+++ Records for processing
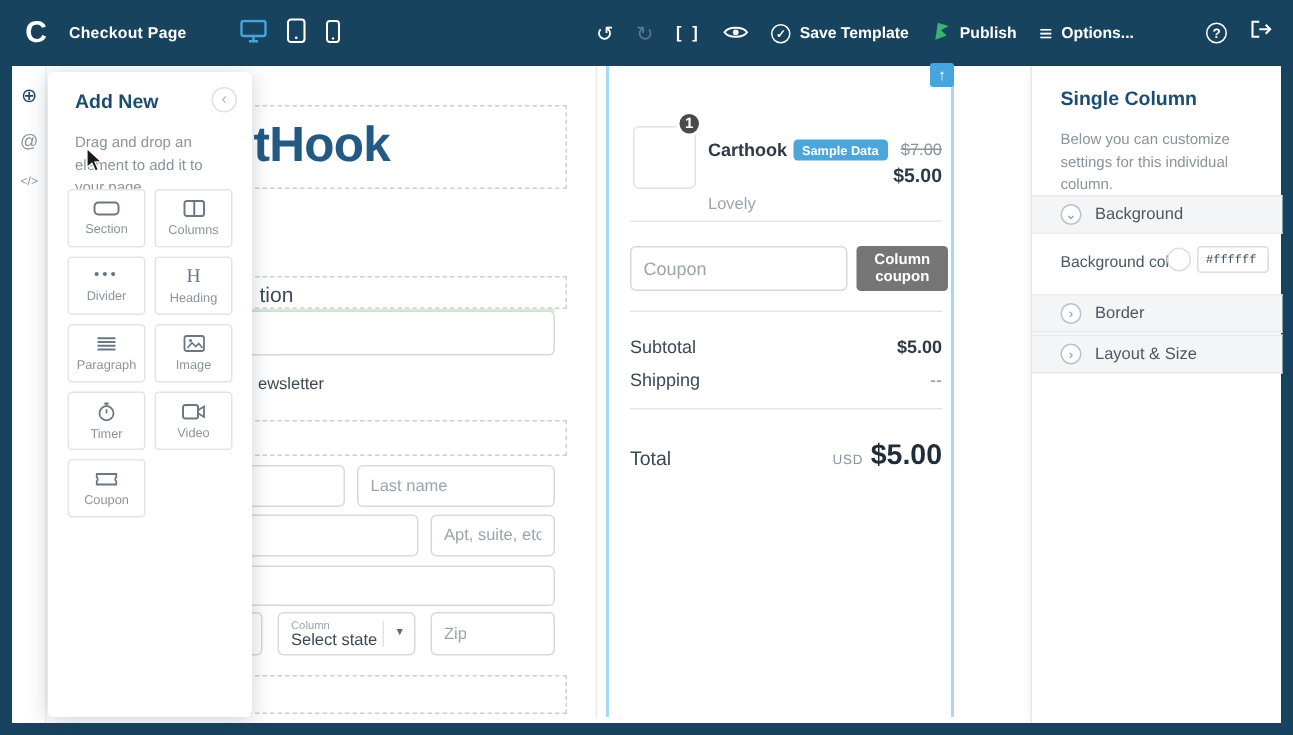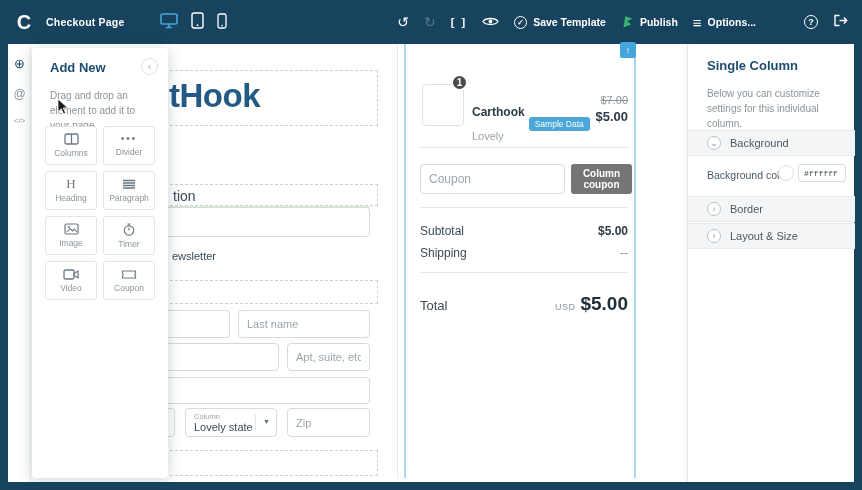--- a/index.html
+++ b/index.html
@@ -47,22 +47,22 @@
   .col-border-blue { width:2px; background:#a9d9f0; }
 
   .sel-up-btn { width:16px; height:16px; background:#45a5dc; border-radius:2px; color:#fff;
                 font-size:10px; display:flex; align-items:center; justify-content:center; }
 
   
   .qty-badge { width:17px; height:17px; border-radius:50%; background:#4a4a4a; color:#fff;
                font-size:10px; font-weight:bold; display:flex; align-items:center; justify-content:center; border:2px solid #fff; }
   .prod-img { width:42px; height:42px; border:1px solid #e2e2e2; border-radius:4px; background:#fff; }
   .prod-name { font-size:12px; font-weight:bold; color:#2d3a45; }
-  .sample-badge { background:#4ba6d9; color:#fff; font-size:8.5px; font-weight:normal;
-                  padding:2px 6px; border-radius:3px;margin-top:24px; }
+  .sample-badge { background:#4ba6d9; color:#fff; font-size:8.5px; font-weight:bold;
+                  padding:2px 6px; border-radius:3px; }
   .variant { font-size:11px; color:#9aa5ad; }
   .price-old { font-size:11px; color:#8b959c; text-decoration:line-through; }
   .price-new { font-size:13px; font-weight:bold; color:#2d3a45; }
   .divider { height:1px; background:#e6e6e6; }
   .apply-btn { background:#757575; color:#fff; border:none; border-radius:3px; font-size:10px;
                font-weight:bold; width:100%; height:100%; font-family:"Liberation Sans", sans-serif; }
   .sum-label { font-size:12px; color:#3b4a56; }
   .sum-val { font-size:12px; font-weight:bold; color:#2d3a45; }
   .total-label { font-size:13px; color:#3b4a56; }
   .currency { font-size:9px; color:#8b959c; letter-spacing:.5px; }
@@ -223,21 +223,21 @@
 
   <div class="abs" style="left:60px; top:377px; width:310px; height:27px;">
     <input class="inputbox" style="">
   </div>
 
   <div class="abs" style="left:60px; top:408px; width:115px; height:29px;">
     <input class="inputbox" style="">
   </div>
   <div class="abs state-box" style="left:185px; top:408px; width:92px; height:29px;">
     <div class="state-mini">Column</div>
-    <div class="state-val">Lovely state</div>
+    <div class="state-val">Select state</div>
     <span class="state-sep"></span>
     <span class="state-caret">▼</span>
   </div>
   <div class="abs" style="left:287px; top:408px; width:83px; height:29px;text-decoration:underline;">
     <input class="inputbox" placeholder="Zip" style="">
   </div>
 
   <div class="abs dashedbox" style="left:60px; top:450px; width:318px; height:26px;"></div>
 
   <div class="abs col-border-gray" style="left:397px; top:44px; height:434px;"></div>
@@ -306,20 +306,28 @@
   </div>
 
   <div class="abs add-panel">
     <div class="ap-title">Add New</div>
     <div class="ap-collapse">‹</div>
     <div class="ap-desc">Drag and drop an element to add it to your page.</div>
 
     <div class="tile-grid">
       <div class="tile">
         <span>
+            <svg width="18" height="10" viewBox="0 0 18 10">
+              <rect x="1" y="1" width="16" height="8" rx="2.5" fill="none" stroke="#6b7884" stroke-width="1.3"></rect>
+            </svg>
+          </span>
+        <span class="tile-label">Section</span>
+      </div>
+      <div class="tile">
+        <span>
             <svg width="15" height="12" viewBox="0 0 15 12">
               <rect x="1" y="1" width="13" height="10" rx="1.5" fill="none" stroke="#6b7884" stroke-width="1.3"></rect>
               <path d="M7.5 1v10" stroke="#6b7884" stroke-width="1.3"></path>
             </svg>
           </span>
         <span class="tile-label">Columns</span>
       </div>
       <div class="tile">
         <span style="font-size:10px; color:#6b7884; letter-spacing:2px; line-height:10px;">•••</span>
         <span class="tile-label">Divider</span>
++++++
* **Exercise instructions**
Find each line in the records holding the string "radius" and show it.

* **Written reply**
   .sel-up-btn { width:16px; height:16px; background:#45a5dc; border-radius:2px; color:#fff;
   .qty-badge { width:17px; height:17px; border-radius:50%; background:#4a4a4a; color:#fff;
   .prod-img { width:42px; height:42px; border:1px solid #e2e2e2; border-radius:4px; background:#fff; }
-                  padding:2px 6px; border-radius:3px;margin-top:24px; }
+                  padding:2px 6px; border-radius:3px; }
   .apply-btn { background:#757575; color:#fff; border:none; border-radius:3px; font-size:10px;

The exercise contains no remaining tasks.